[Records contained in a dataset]
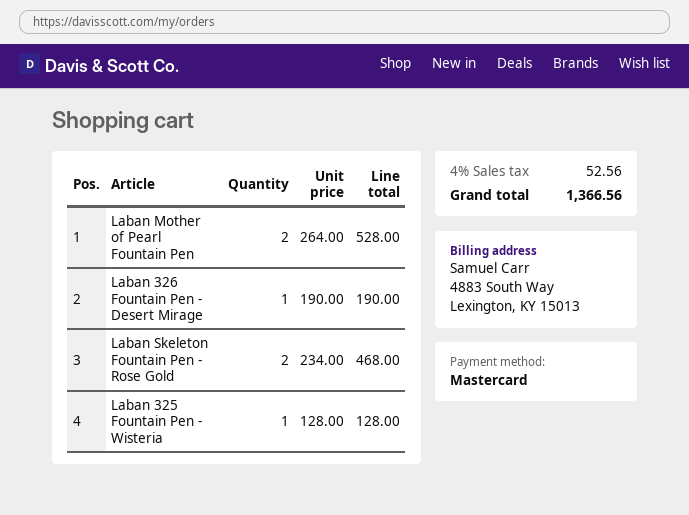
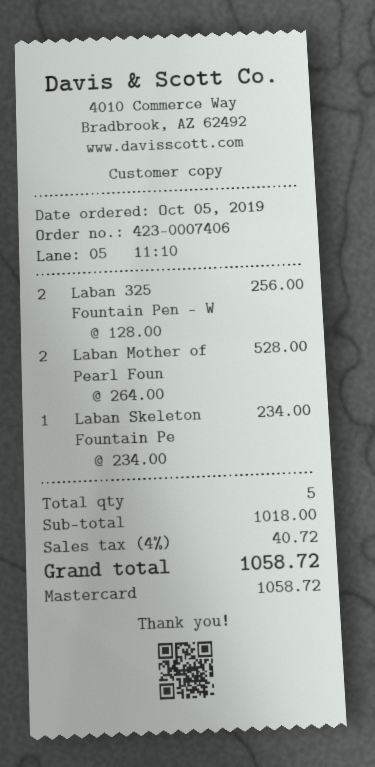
Laban 326 Fountain Pen - Desert Mirage: 1 x 190.00 = 190.00 -> none
Laban Skeleton Fountain Pen - Rose Gold: 2 x 234.00 = 468.00 -> 1 x 234.00 = 234.00
Laban 325 Fountain Pen - Wisteria: 1 x 128.00 = 128.00 -> 2 x 128.00 = 256.00
tax: 4% = 52.56 -> 4% = 40.72
total: 1366.56 -> 1058.72

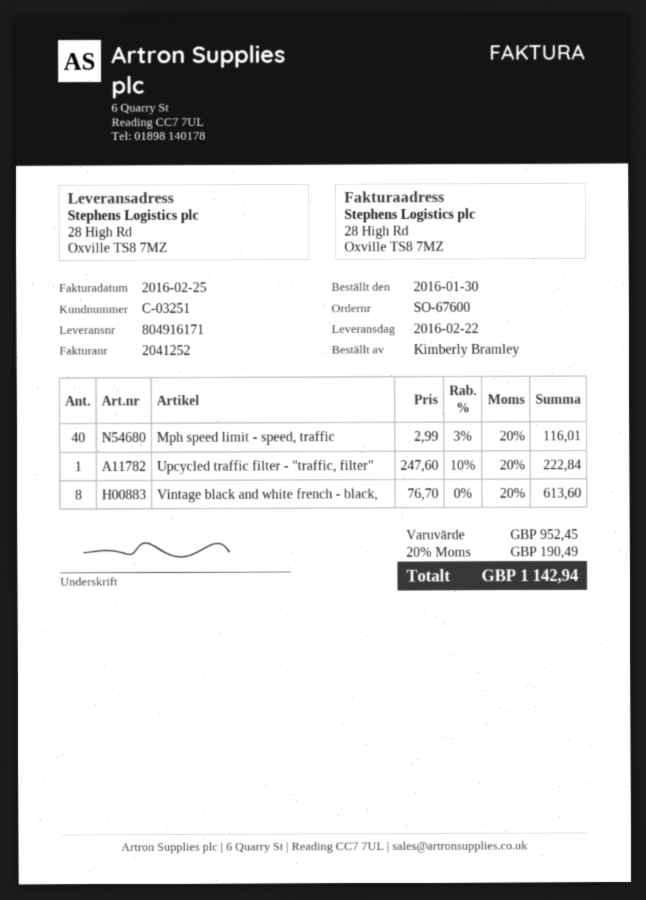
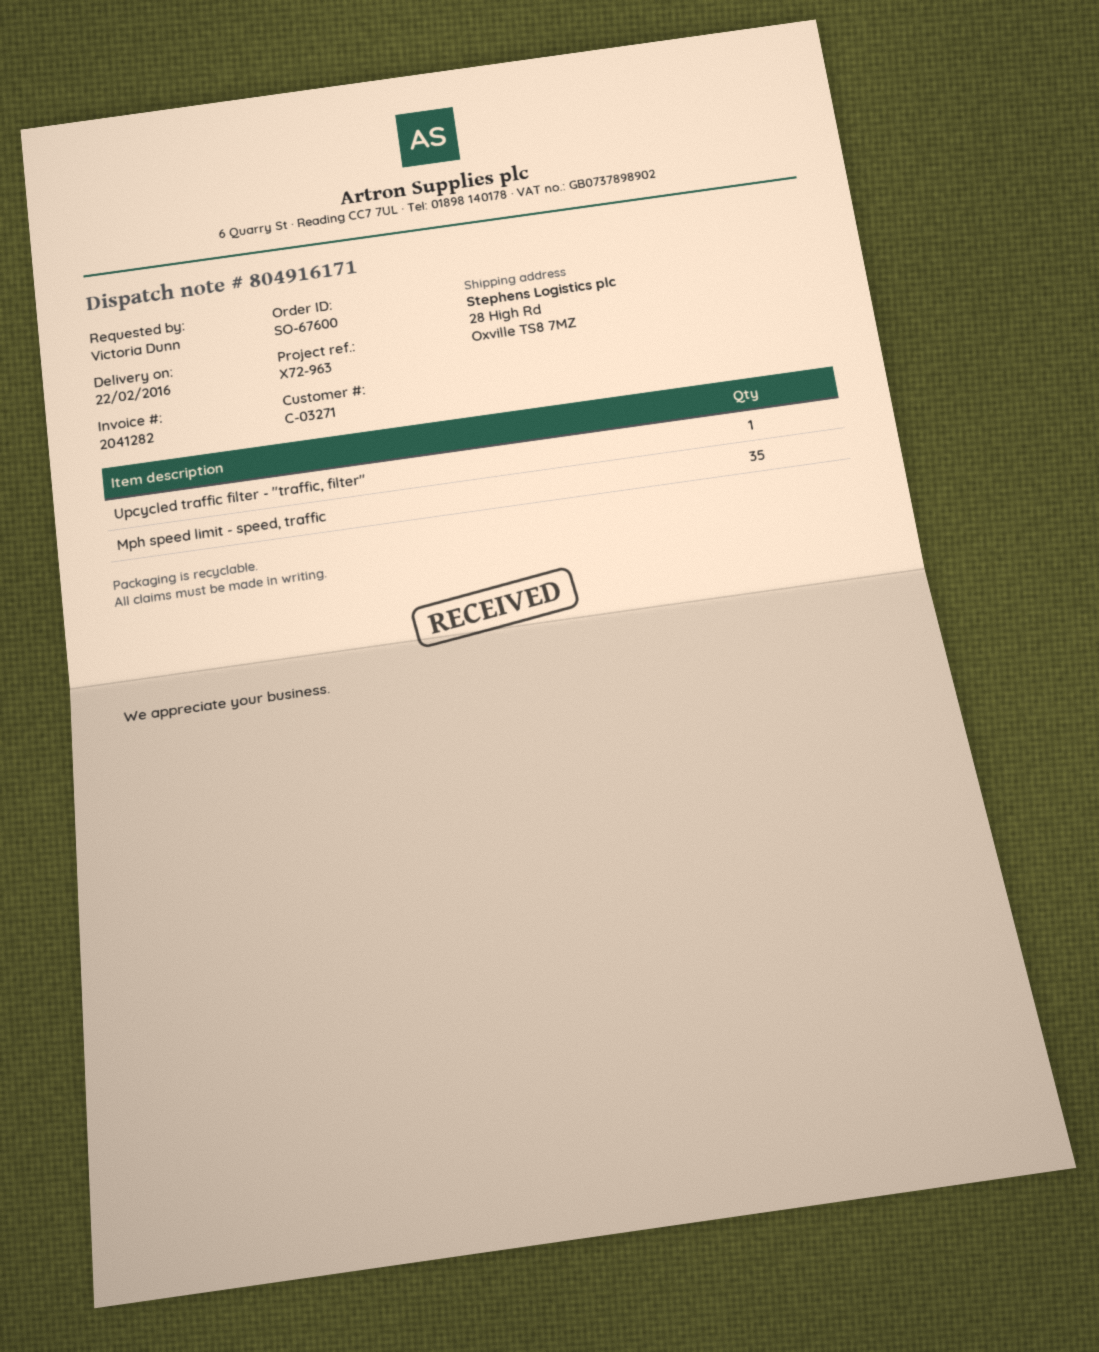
invoice number: 2041252 -> 2041282
customer number: C-03251 -> C-03271
ordered by: Kimberly Bramley -> Victoria Dunn
Mph speed limit - speed, traffic: 40 -> 35
Vintage black and white french - black,: 8 -> none

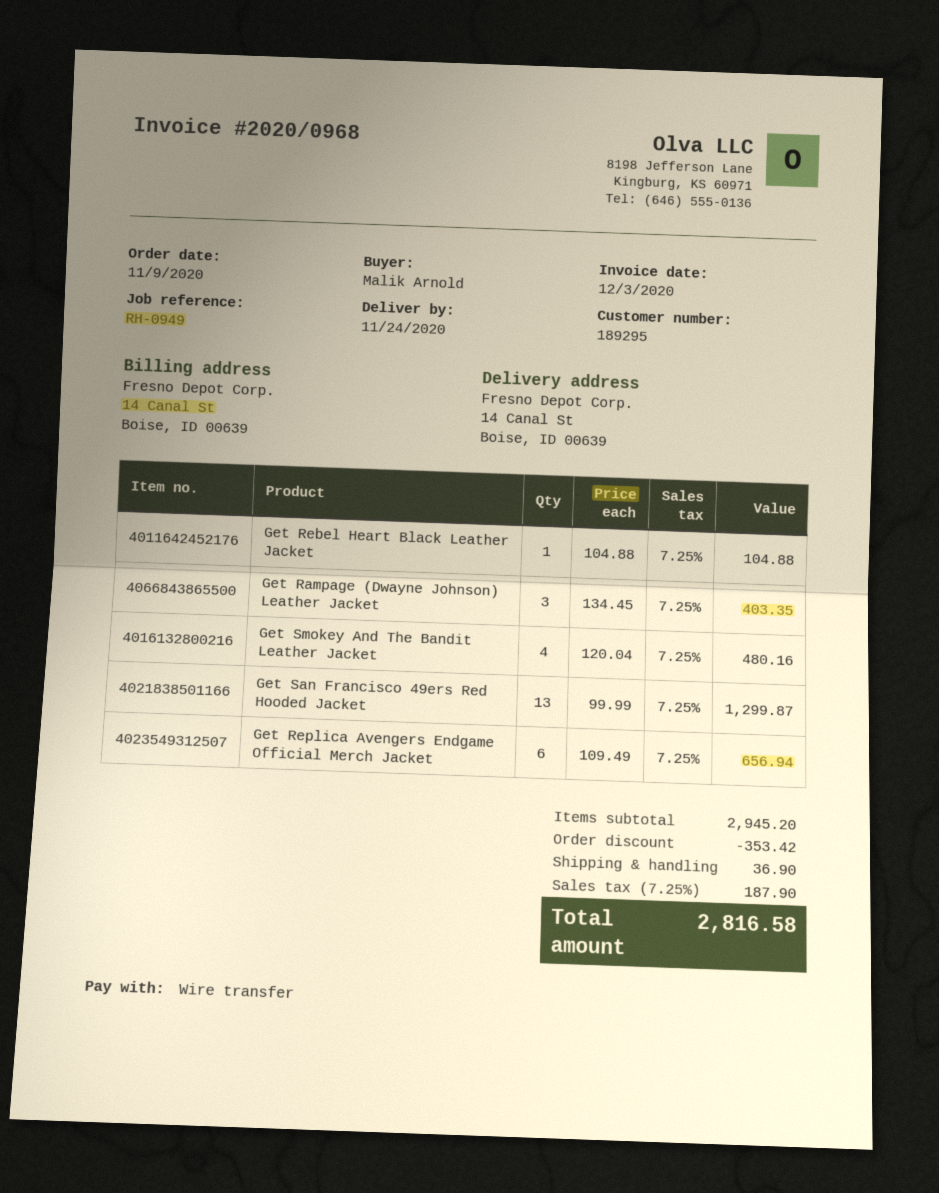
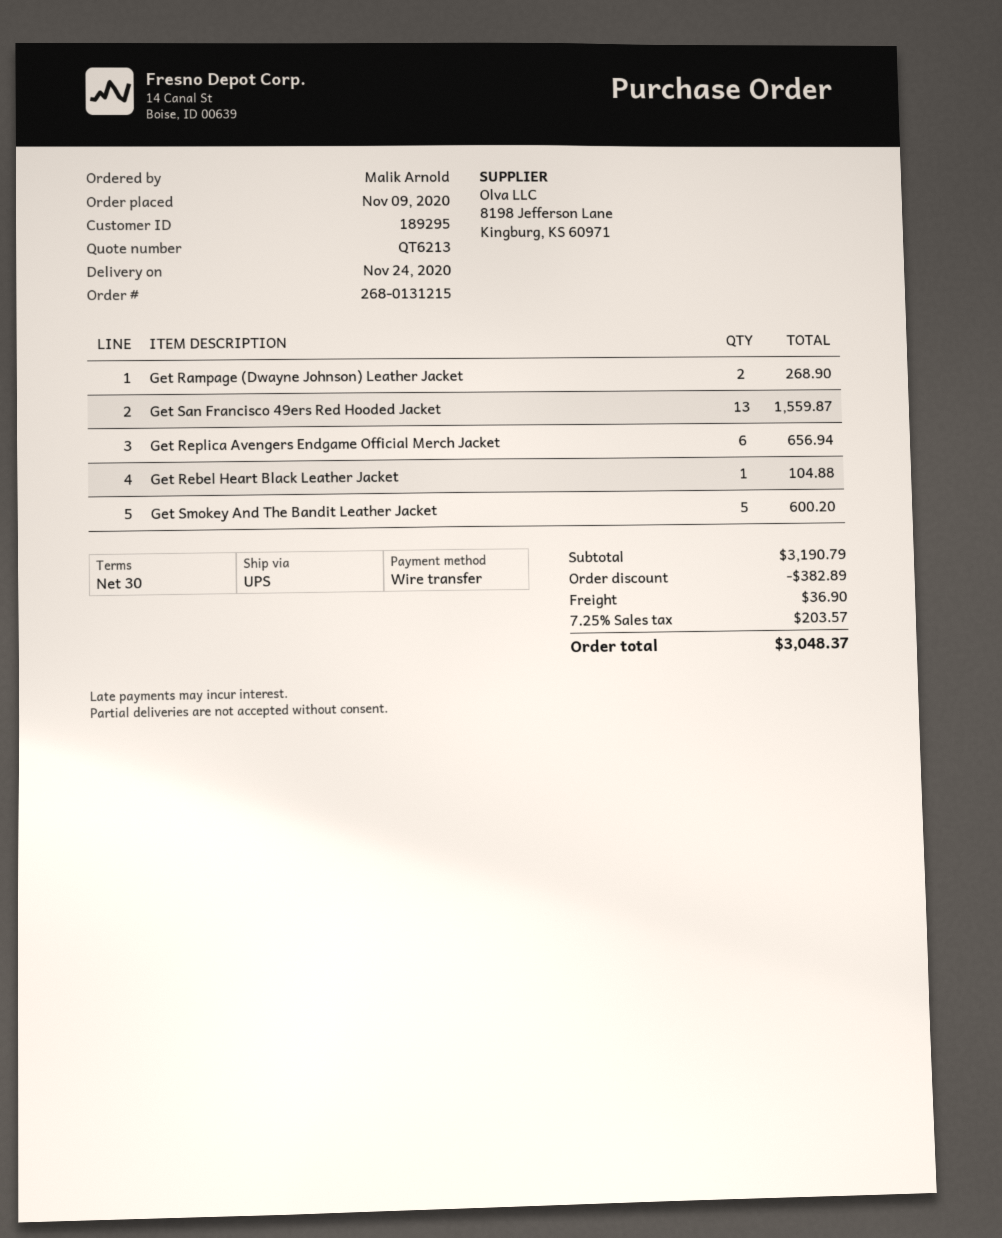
Get Rampage (Dwayne Johnson) Leather Jacket: 3 for 403.35 -> 2 for 268.90
Get Smokey And The Bandit Leather Jacket: 4 for 480.16 -> 5 for 600.20
Get San Francisco 49ers Red Hooded Jacket: 13 for 1299.87 -> 13 for 1559.87
subtotal: 2945.20 -> 3190.79
discount: 353.42 -> 382.89
tax: 7.25% = 187.90 -> 7.25% = 203.57
total: 2816.58 -> 3048.37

> What you have to do: Please repeat, exactly and only, the lines from the one containing "discount: 353.42 -> 382.89" through the last line of the records, both included.

> Exercise answer:
discount: 353.42 -> 382.89
tax: 7.25% = 187.90 -> 7.25% = 203.57
total: 2816.58 -> 3048.37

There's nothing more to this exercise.